Collations#
What is a Collation?#
Collation decides how text is compared and sorted.
- A collation defines how text is:
✅ sorted (ORDER BY)
✅ compared (=, <, >)
✅ matched (LIKE, indexes)
In short:
Collation = language + rules for text comparison
What Collation Controls#
- Collation affects ONLY text (TEXT, VARCHAR, CHAR) and controls:
Sorting (ORDER BY)
Comparing (=, <, >)
Searching (LIKE)
Index behavior on text
- It does NOT affect:
numbers
dates
storage size
Real-world analogy#
Thing |
What it means |
|---|---|
Dictionary |
Has rules for word order |
Language |
Has accents, cases, symbols |
Collation |
Dictionary rules for the database |
Simple SQL example
Table
CREATE TABLE names (name TEXT);
Data
INSERT INTO names VALUES
('apple'),
('Banana'),
('Álvaro');
🔴 Without thinking about collation
SELECT name FROM names ORDER BY name;
Result may be:
Banana
apple
Álvaro
- Why?
Capital letters first
Accented letters last
That’s one collation rule.
🟢 With a different collation
SELECT name
FROM names
ORDER BY name COLLATE "en_US.UTF-8";
Result becomes more human-friendly.
Best practice
- For most apps:
Keep database default collation
- Use C collation for:
emails
usernames
codes (fast & predictable)
- Use language collation for:
names
descriptions
Example
SELECT 'apple' = 'Apple';
- Result depends on collation:
Some collations → false
Case-insensitive collation → true
That’s all collation does.
- Summary
Collation = text comparison rules
Controls sorting & comparing
Comes from language rules
You usually don’t touch it
You only customize it when needed
Pashto is special#
- Pashto:
Uses Arabic script
Has extra letters (ټ ړ ږ ښ ځ etc.)
Reads right-to-left
Sorting rules are different from English
So ASCII / C collation is NOT OK
Unicode-aware collation IS required
What you MUST do
1️⃣ Use UTF-8 database
SHOW server_encoding;
-- UTF8
2️⃣ Use ICU collation
- Modern PostgreSQL (v10+) supports ICU, which handles:
Arabic script
Pashto letters
Unicode ordering
Case & accent rules
Check ICU support:
SELECT DISTINCT collprovider
FROM pg_collation;
Possible results
If you see:
collprovider
-------------
c
i
d
Then:
Value |
Meaning |
|---|---|
c |
libc (en_US.UTF-8) |
i |
ICU (und-x-icu) or (ar-x-icu) |
d |
default Usually points to a libc or ICU |
If i exists → ICU is available on your system
Side-by-side comparison
Feature |
ar-x-icu |
und-x-icu |
|---|---|---|
Language-specific |
Arabic family |
Mixed / neutral |
Script awareness |
Arabic script |
All scripts |
Pashto support |
✅ Very good |
✅ Good |
Chinese support |
❌ Not ideal |
✅ Good |
English support |
✅ |
✅ |
Best for |
Arabic-family text |
Multilingual apps |
Do you need ICU for Pashto?
- Short answer:
Not strictly, but recommended for correctness
Scenario |
Need ICU? |
|---|---|
Store Pashto text |
❌ |
Display Pashto text |
❌ |
Sort Pashto alphabetically |
✅ |
Search linguistically |
✅ |
Case-insensitive search |
✅ |
Best practice create ICU-based DB (recommended)
CREATE DATABASE pashto_db
WITH
ENCODING = 'UTF8'
LOCALE_PROVIDER = icu
ICU_LOCALE = 'und';
und = Unicode default (safe for Pashto)
Works perfectly for RTL languages
Best practice for Pashto tables (recommended)

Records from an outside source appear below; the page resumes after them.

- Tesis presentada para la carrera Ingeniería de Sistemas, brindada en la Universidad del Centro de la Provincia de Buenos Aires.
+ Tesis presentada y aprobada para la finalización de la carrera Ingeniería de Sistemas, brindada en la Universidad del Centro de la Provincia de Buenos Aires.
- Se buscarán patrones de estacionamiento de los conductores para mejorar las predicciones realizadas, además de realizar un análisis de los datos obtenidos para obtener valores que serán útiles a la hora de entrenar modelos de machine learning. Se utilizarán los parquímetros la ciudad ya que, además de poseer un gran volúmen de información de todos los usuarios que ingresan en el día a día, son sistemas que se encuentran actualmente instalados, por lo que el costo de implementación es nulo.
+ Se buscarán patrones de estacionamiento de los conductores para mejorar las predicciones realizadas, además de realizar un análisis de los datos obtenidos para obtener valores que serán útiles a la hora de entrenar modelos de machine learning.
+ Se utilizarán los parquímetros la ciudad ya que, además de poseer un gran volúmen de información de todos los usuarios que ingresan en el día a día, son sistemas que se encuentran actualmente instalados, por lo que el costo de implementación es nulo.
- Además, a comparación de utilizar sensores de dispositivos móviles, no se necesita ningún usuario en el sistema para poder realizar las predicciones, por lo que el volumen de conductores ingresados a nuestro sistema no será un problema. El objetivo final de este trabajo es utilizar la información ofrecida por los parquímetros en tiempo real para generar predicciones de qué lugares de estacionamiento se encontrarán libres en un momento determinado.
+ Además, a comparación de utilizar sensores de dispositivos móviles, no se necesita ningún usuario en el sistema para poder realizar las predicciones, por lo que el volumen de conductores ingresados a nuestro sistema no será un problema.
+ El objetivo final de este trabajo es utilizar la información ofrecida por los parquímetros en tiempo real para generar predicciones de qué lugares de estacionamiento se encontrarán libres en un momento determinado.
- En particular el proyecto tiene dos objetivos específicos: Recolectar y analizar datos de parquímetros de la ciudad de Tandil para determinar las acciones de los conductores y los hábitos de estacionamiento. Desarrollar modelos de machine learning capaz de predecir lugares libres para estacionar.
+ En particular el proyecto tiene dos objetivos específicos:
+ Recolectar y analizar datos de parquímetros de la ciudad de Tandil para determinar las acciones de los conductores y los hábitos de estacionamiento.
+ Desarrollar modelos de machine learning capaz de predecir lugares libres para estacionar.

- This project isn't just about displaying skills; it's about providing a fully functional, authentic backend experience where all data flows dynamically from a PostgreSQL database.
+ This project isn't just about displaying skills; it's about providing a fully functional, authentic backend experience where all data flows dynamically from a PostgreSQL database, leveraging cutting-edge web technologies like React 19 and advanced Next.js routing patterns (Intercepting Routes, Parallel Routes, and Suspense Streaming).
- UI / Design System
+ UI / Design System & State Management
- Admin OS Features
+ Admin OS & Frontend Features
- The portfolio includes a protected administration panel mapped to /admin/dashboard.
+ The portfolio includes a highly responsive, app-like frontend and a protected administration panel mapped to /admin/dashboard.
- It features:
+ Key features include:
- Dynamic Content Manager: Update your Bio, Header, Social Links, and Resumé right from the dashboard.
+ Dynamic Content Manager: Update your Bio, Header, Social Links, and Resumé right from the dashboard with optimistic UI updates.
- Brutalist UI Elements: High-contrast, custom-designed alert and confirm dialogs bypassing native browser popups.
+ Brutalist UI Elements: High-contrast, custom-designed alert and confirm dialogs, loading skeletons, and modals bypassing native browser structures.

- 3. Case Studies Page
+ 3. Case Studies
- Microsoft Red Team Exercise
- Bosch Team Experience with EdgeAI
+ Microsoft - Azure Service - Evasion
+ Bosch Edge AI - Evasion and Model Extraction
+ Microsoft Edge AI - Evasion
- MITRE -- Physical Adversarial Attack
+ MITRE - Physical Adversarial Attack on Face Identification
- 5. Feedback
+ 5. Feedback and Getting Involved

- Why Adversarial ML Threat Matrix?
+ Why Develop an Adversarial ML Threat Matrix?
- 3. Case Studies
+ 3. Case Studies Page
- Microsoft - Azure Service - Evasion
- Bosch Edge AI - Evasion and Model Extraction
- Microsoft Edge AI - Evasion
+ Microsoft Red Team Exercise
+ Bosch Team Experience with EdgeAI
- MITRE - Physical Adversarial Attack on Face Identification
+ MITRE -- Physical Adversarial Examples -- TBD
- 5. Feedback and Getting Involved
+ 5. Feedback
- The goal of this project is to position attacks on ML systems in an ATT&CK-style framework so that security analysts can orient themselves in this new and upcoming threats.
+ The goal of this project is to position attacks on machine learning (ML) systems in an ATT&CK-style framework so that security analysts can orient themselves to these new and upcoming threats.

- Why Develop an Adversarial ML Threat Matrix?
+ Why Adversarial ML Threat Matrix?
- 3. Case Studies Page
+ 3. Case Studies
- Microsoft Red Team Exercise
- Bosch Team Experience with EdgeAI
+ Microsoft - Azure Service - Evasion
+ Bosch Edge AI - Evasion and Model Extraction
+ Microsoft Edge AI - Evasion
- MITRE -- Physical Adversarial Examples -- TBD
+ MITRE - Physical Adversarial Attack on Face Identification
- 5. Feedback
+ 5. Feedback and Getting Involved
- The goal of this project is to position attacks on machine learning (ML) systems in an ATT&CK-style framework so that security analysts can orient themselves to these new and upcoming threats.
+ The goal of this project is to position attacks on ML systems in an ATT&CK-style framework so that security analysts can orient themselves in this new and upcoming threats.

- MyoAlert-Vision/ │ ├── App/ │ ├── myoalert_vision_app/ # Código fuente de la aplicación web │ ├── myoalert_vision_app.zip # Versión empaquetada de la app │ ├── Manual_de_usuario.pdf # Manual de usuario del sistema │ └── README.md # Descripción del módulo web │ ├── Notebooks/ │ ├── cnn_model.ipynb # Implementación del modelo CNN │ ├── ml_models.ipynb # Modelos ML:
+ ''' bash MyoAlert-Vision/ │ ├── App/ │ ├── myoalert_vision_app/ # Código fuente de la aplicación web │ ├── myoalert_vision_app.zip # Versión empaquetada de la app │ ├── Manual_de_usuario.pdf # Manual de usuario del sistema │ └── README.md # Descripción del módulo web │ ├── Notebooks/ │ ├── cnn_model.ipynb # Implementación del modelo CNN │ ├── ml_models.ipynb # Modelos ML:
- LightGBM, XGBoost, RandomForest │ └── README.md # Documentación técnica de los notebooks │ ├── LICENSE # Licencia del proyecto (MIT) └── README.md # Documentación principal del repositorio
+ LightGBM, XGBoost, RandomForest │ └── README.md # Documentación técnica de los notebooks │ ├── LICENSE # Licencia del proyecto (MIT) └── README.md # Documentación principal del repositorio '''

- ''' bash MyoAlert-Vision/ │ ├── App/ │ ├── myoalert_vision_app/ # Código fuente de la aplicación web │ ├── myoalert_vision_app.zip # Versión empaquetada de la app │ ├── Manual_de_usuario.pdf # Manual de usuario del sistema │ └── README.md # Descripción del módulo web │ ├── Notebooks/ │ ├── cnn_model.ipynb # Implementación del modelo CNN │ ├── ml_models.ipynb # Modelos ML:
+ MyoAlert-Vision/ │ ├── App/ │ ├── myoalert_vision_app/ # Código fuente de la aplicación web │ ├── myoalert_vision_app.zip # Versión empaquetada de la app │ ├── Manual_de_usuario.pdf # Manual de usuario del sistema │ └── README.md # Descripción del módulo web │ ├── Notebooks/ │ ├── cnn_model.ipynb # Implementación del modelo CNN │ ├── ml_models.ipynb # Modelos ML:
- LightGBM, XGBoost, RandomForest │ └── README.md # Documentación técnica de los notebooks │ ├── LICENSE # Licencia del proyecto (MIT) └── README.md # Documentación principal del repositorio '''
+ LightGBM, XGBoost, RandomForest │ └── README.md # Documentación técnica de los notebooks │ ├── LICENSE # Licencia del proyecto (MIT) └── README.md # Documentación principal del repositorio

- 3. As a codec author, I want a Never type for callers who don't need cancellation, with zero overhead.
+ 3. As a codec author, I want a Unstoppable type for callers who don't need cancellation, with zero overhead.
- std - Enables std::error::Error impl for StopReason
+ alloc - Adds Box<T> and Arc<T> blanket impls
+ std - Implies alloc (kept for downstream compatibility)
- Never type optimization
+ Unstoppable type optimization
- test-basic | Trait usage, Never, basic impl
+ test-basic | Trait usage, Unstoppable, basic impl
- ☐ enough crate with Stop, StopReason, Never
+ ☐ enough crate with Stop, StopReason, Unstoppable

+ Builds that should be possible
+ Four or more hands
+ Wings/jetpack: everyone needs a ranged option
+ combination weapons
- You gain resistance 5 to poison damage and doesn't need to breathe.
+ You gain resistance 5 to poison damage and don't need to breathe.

Option A — Use database default (most cases)
If your database was created with UTF-8 and ICU:
CREATE TABLE pashto_words (
word TEXT
);
✔ Works
✔ Safe
✔ No extra setup
✔ Recommended for 90% cases
Option B — Explicit Pashto-aware collation (advanced but clean)
If you want full control:
CREATE COLLATION ps_af (
provider = icu,
locale = 'ps-AF',
deterministic = false
);
Then use it:
CREATE TABLE pashto_words (
word TEXT COLLATE ps_af
);
Or per query:
SELECT word
FROM pashto_words
ORDER BY word COLLATE ps_af;
Create a pashto_words table now
CREATE TABLE pashto_words (
word TEXT
);
Insert data:
INSERT INTO pashto_words (word) VALUES
('افغان'),
('پښتو'),
('ټولنه'),
('ښار'),
('کتاب'),
('ګل'),
('کور');
❌ WRONG: ASCII / C collation
SELECT word
FROM pashto_words
ORDER BY word COLLATE "C";
- What happens (WRONG behavior)
PostgreSQL compares raw byte values
Arabic letters are ordered by Unicode codepoints
RTL is ignored
Pashto-specific order is ignored
Example result (❌ meaningless):
word
-------
افغان
ټولنه
پښتو
ښار
کتاب
کور
ګل
(7 rows)
➡️ This order does NOT follow Pashto alphabet rules
➡️ It’s just computer byte math
✅ CORRECT: ICU Pashto collation
First, create (or use existing) Pashto collation:
CREATE COLLATION ps_af (
provider = icu,
locale = 'ps-AF'
);
Now sort:
SELECT word
FROM pashto_words
ORDER BY word COLLATE ps_af;
Correct Pashto order (✅)
word
-------
افغان
پښتو
ټولنه
ښار
کتاب
کور
ګل
(7 rows)
✔ Respects Pashto alphabet
✔ Knows Arabic script
✔ Correct RTL handling
✔ Correct dictionary order
Super simple rule to remember
English-only → default collation OK
Pashto / Arabic → ICU collation REQUIRED
- But:
ICU is already built-in → you usually don’t need to do anything extra.
1️⃣ What is UTF-8?
UTF-8 = Universal text encoding
- It answers the question:
How are characters saved in bytes?
- UTF-8 supports:
English (A–Z)
Pashto (پښتو)
Arabic (العربية)
Chinese (中文)
Emojis 😄🔥
Everything
Example
Hello
پښتو
سلام
🙂
All of these can exist in one column because UTF-8 supports them.
In PostgreSQL
SHOW server_encoding;
Result:
UTF8
This means database can store Pashto correctly
2️⃣ What is ICU?
ICU = International Components for Unicode
- It answers a different question:
How should text be compared, sorted, and searched?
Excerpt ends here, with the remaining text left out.